There are lots of potential pitfalls when using non-default character encodings. It is easy to make mistakes both with Tomcat settings and with your code.

To sort out the tomcat settings, get the following index.jsp to work for whatever text you supply to the form. I have tested this with the latest TC4 and TC5 code and it works for me with any text I choose to enter.

Once you have this working, you can look at your application and see what is different.

Mark

<%@ page contentType="text/html; charset=UTF-8" %>
<!DOCTYPE HTML PUBLIC "-//W3C//DTD HTML 4.01 Transitional//EN">
<html>
  <head>
    <title>Encoding fun</title>
  </head>
  <body>
    <p>Data posted to this form was:
    <%
      request.setCharacterEncoding("UTF-8");
      out.print(request.getParameter("mydata"));
    %>

    </p>
    <form method="post" action="index.jsp"
          enctype="application/x-www-form-urlencoded">
      <input type="text" name="mydata">
      <input type="submit" value="Submit" />
      <input type="reset" value="Reset" />
    </form>
  </body>
</html>

Fadwa Barham wrote:
While I was searching for a solution for the encoding, I found this
There is a standard for encoding URIs (http://www.w3.org/International/O-URL-
code.html) but this standard is not consistently followed by clients. This causes a number of problems.


The functionality provided by Tomcat (4 and 5) to handle this less than ideal situation is described below.

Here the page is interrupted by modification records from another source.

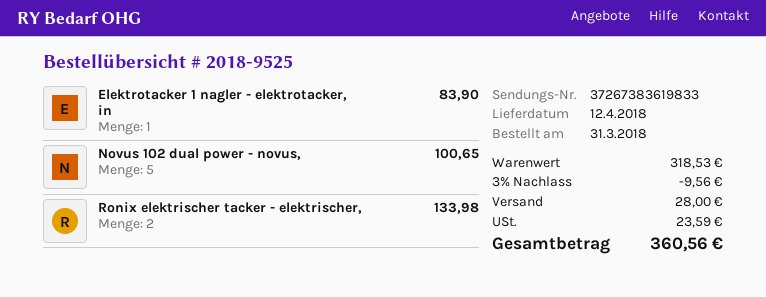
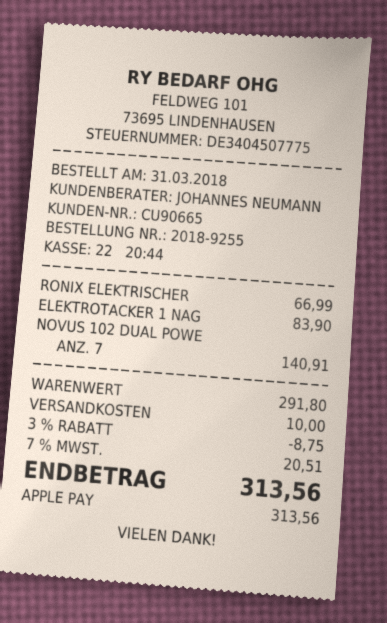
order number: 2018-9525 -> 2018-9255
Novus 102 dual power - novus,: 5 for 100.65 -> 7 for 140.91
Ronix elektrischer tacker - elektrischer,: 2 for 133.98 -> 1 for 66.99
subtotal: 318.53 -> 291.80
discount: 3% = 9.56 -> 3% = 8.75
shipping: 28.00 -> 10.00
tax: 23.59 -> 20.51
total: 360.56 -> 313.56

1. The Coyote HTTP/1.1 connector has a useBodyEncodingForURI attribute which if set to true will use the request body encoding to decode the URI query parameters.
- The default value is true for TC4 (breaks spec but gives consistent behaviour across TC4 versions)
- The default value is false for TC5 (spec compliant but there may be migration issues for some apps)
2. The Coyote HTTP/1.1 connector has a URIEncoding attribute which defaults to ISO-8859-1.
3. The parameters class (o.a.t.u.http.Parameters) has a QueryStringEncoding field which defaults to the URIEncoding. It must be set before the parameters are parsed to have an effect.

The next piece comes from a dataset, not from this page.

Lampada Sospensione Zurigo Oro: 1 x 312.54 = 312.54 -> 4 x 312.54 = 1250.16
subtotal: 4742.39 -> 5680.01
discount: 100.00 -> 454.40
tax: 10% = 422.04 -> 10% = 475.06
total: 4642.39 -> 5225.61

Things to note regarding the servlet API:
1. HttpServletRequest.setCharacterEncoding() normally only applies to the request body NOT the URI.
2. HttpServletRequest.getPathInfo() is decoded by the web container.
3. HttpServletRequest.getRequestURI() is not decoded by container.


Other tips:
1. Use POST with forms to return parameters as the parameters are then part of the request body.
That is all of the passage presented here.